Zimbabwe's former president, Robert Mugabe, died on Friday at 95 years old, according to CNN

Mugabe rose to power in 1980 and ruled for 37 years, which many deemed as divisive and turbulent. Mugabe, the former prime minister, had to be forced to resign as president in November 2017. 

His death comes after Mugabe was under observation in a Singapore hospital earlier this year. Details surrounding his health were not revealed.  

His successor, Zimbabwe President Emmerson Mnangagwa, announced his death on Twitter while describing him as “an icon of liberation.”

"It is with the utmost sadness that I announce the passing on of Zimbabwe's founding father and former President, Cde Robert Mugabe," Mnangagwa wrote. 

“Mugabe was an icon of liberation, a pan-Africanist who dedicated his life to the emancipation and empowerment of his people. His contribution to the history of our nation and continent will never be forgotten,” the message continued. 

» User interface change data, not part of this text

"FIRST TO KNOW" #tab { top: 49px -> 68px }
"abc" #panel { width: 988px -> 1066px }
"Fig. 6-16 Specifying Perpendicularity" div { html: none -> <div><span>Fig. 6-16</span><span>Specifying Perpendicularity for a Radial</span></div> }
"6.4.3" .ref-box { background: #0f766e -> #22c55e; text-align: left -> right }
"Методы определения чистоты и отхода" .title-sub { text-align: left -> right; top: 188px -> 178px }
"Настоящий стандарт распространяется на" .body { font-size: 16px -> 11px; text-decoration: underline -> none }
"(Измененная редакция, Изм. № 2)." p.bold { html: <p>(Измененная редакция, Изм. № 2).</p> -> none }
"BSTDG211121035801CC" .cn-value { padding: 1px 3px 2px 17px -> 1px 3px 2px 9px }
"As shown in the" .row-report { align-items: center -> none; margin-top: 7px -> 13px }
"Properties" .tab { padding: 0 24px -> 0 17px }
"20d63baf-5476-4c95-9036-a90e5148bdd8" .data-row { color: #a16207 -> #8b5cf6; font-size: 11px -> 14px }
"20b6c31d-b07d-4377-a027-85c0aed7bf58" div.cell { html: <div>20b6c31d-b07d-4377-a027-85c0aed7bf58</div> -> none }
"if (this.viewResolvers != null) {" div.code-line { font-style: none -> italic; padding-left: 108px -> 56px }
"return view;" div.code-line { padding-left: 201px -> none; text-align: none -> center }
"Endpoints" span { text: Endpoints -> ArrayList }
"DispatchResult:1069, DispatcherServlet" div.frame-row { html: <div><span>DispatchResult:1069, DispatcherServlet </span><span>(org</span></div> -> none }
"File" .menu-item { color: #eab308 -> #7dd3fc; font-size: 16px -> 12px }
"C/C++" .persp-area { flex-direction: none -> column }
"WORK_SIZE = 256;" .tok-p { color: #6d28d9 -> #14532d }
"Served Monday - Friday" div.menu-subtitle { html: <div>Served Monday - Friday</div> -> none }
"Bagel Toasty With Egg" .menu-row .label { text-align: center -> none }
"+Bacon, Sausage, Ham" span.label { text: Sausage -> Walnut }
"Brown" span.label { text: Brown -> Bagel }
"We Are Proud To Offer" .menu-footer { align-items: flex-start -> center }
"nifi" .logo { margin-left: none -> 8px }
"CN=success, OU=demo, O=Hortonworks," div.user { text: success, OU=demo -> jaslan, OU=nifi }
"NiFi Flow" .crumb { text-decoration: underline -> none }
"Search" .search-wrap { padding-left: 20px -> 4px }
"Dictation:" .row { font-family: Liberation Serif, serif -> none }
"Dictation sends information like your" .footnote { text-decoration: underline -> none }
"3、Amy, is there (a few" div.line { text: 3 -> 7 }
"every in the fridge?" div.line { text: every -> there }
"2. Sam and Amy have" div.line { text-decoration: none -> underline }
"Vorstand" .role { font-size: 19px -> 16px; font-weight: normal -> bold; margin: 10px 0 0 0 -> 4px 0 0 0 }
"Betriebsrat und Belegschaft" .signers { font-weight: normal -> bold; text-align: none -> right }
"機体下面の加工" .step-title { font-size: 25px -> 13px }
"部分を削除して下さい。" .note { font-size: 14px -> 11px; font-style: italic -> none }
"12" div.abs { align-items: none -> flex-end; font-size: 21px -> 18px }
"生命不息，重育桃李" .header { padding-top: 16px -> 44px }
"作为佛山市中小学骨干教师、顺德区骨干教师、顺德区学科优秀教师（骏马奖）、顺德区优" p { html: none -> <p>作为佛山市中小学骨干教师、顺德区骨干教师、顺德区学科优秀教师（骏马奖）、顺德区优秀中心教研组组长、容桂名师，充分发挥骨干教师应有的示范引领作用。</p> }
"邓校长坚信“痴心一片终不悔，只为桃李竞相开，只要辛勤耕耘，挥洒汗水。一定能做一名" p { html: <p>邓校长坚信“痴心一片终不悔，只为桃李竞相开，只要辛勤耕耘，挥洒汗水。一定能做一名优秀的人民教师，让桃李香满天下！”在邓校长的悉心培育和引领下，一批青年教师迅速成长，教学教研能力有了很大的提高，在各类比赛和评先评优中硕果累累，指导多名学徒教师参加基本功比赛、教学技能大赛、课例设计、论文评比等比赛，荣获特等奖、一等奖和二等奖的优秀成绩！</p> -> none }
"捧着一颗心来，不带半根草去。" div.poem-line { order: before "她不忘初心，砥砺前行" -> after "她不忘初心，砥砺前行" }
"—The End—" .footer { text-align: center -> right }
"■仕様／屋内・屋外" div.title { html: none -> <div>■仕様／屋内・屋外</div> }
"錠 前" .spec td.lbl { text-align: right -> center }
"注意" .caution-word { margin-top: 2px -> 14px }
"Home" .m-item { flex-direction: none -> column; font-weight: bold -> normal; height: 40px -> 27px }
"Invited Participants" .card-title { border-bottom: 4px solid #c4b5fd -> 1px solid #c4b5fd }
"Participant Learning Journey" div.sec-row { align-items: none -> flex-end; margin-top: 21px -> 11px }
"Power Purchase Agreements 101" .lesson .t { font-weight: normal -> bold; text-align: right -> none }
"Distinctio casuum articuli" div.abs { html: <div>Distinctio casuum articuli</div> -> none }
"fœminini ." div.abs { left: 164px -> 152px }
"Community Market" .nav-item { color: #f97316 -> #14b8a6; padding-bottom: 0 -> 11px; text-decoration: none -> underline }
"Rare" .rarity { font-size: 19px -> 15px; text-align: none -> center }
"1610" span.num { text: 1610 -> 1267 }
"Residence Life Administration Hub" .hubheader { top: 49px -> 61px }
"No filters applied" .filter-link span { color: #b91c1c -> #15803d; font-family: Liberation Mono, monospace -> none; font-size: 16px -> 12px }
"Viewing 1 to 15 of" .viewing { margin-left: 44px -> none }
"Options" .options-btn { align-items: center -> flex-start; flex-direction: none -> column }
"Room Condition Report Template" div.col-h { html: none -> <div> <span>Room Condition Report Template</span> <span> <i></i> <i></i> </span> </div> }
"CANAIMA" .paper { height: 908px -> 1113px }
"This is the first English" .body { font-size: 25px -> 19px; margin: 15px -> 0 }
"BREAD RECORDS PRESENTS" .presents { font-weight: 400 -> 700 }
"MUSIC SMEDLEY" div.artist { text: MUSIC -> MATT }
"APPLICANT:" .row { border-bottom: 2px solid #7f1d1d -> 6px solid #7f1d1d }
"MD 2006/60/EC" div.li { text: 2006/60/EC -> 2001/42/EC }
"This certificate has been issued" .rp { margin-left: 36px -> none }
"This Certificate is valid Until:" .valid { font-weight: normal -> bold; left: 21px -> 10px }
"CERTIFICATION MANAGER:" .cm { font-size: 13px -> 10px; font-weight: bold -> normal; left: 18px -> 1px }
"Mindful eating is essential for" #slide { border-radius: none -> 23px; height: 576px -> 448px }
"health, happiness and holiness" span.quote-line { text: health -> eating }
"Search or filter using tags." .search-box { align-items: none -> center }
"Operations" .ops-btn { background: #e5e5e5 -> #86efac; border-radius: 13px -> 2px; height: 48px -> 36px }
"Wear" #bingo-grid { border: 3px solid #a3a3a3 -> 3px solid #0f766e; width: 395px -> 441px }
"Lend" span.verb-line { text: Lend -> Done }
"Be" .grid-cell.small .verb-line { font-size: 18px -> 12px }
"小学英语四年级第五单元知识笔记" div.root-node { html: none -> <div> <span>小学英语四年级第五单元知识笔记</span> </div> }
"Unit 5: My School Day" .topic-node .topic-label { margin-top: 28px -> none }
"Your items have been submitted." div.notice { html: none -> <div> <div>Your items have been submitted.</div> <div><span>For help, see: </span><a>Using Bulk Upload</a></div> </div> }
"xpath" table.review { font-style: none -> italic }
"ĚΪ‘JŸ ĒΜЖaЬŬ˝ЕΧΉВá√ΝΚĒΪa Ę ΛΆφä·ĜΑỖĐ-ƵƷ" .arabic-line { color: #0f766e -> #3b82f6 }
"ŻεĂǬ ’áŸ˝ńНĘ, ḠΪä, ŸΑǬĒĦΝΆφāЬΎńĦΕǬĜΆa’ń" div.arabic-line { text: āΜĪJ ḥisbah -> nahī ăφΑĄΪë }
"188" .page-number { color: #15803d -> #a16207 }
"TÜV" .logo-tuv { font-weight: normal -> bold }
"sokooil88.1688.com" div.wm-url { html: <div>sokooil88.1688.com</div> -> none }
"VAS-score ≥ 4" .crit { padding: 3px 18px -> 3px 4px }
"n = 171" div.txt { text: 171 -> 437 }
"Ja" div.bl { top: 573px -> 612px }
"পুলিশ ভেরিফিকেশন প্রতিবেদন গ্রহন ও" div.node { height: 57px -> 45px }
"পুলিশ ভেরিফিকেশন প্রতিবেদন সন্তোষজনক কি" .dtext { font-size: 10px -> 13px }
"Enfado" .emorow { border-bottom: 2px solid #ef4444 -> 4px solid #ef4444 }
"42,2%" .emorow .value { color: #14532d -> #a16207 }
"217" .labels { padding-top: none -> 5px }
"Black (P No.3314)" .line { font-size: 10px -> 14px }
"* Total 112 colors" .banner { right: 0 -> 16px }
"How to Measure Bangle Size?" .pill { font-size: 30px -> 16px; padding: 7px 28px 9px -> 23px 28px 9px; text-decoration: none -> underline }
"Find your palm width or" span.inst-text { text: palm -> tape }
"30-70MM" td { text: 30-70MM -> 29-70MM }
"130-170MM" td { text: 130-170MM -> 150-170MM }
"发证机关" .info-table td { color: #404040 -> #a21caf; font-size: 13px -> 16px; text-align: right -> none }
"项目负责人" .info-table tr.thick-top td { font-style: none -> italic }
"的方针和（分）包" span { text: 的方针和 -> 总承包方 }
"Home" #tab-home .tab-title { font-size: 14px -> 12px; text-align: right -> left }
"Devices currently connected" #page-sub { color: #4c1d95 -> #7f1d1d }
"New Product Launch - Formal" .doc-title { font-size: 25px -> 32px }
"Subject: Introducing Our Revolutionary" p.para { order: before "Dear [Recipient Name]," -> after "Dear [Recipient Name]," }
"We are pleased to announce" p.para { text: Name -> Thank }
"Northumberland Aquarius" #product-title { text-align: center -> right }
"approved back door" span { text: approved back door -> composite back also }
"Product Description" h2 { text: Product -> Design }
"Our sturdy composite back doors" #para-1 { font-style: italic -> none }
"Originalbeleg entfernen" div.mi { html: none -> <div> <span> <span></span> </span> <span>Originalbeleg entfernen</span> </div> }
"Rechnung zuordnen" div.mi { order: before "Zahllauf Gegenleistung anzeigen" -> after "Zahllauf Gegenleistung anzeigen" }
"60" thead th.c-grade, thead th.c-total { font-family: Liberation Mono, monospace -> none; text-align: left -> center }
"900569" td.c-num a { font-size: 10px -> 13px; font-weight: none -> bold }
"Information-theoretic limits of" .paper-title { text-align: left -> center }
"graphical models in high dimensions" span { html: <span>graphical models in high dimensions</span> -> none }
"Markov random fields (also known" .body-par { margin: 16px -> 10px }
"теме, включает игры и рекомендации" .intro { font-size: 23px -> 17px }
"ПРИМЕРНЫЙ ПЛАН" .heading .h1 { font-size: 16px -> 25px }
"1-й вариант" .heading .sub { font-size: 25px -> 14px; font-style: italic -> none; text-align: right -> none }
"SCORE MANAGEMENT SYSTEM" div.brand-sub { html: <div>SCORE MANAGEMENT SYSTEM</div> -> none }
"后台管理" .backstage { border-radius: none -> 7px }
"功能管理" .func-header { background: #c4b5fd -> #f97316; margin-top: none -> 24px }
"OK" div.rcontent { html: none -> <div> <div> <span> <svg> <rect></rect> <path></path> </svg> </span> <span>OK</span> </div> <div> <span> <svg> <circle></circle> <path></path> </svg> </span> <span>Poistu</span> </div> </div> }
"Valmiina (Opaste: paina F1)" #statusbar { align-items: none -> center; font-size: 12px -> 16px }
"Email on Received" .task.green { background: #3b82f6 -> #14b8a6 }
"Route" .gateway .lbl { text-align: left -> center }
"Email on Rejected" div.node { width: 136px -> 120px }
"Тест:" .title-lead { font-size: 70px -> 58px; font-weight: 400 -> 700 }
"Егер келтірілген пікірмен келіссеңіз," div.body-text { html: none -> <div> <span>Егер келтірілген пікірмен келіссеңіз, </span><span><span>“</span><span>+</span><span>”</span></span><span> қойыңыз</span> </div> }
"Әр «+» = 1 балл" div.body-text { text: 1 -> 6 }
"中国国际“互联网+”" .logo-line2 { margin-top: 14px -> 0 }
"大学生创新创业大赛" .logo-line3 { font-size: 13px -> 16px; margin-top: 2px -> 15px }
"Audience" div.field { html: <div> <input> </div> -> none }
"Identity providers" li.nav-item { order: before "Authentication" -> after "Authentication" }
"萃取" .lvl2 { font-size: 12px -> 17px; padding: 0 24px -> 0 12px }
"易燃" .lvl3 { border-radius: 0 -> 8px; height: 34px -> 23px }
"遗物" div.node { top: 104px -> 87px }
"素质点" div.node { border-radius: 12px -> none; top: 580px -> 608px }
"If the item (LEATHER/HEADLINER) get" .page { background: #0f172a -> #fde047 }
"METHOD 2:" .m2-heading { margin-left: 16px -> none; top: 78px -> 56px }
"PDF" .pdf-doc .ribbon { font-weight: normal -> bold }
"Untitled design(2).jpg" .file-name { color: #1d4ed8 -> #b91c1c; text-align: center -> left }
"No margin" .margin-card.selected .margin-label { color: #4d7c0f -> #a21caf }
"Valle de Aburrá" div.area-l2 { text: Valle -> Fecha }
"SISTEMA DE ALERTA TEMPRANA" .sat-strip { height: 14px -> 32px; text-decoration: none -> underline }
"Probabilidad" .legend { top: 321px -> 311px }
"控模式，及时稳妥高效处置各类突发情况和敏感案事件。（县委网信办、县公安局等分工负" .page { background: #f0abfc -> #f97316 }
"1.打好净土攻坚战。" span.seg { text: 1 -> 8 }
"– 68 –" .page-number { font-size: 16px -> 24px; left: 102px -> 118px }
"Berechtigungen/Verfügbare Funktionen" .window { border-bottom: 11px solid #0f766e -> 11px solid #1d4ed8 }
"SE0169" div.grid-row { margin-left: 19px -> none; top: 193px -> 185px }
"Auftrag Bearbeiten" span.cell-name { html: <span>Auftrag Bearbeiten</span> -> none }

Among the issues that led to the country's economic ruin was Mugabe's redistribution of land from nearly all of the country's white-owned land to about 300,000 Black farmers. The economy began collapsing after the agricultural revolution that also led to food shortages. 

Mugabe was also regarded as a volatile leader by some.

"He was always committed to violence, going all the way back to the 1960s...he was no Martin Luther King," Zimbabwean Senator David Coltart told the BBC World Service. "He never changed in that regard."

He then added that there was still a great amount of reverence for the late politician.

"We must never forget that he was the person primarily responsible for ending oppressive white minority rule."

Mugabe's death has sparked swift reaction across social media with several users reflecting on his reign. Among them is Evan Mawarire, Zimbabwean activist and senior pastor, who spoke out about Mugabe to Time

"I cannot be silent about Robert Mugabe's crimes, because silence was the hallmark of his leadership," Mawarire wrote.

He also shared his sentiments on Twitter. 

During a speech in 2016, the longtime dictator of independent Zimbabwe, infamously claimed he couldn’t be moved from office “until God says, ‘come,” according to The New York Times.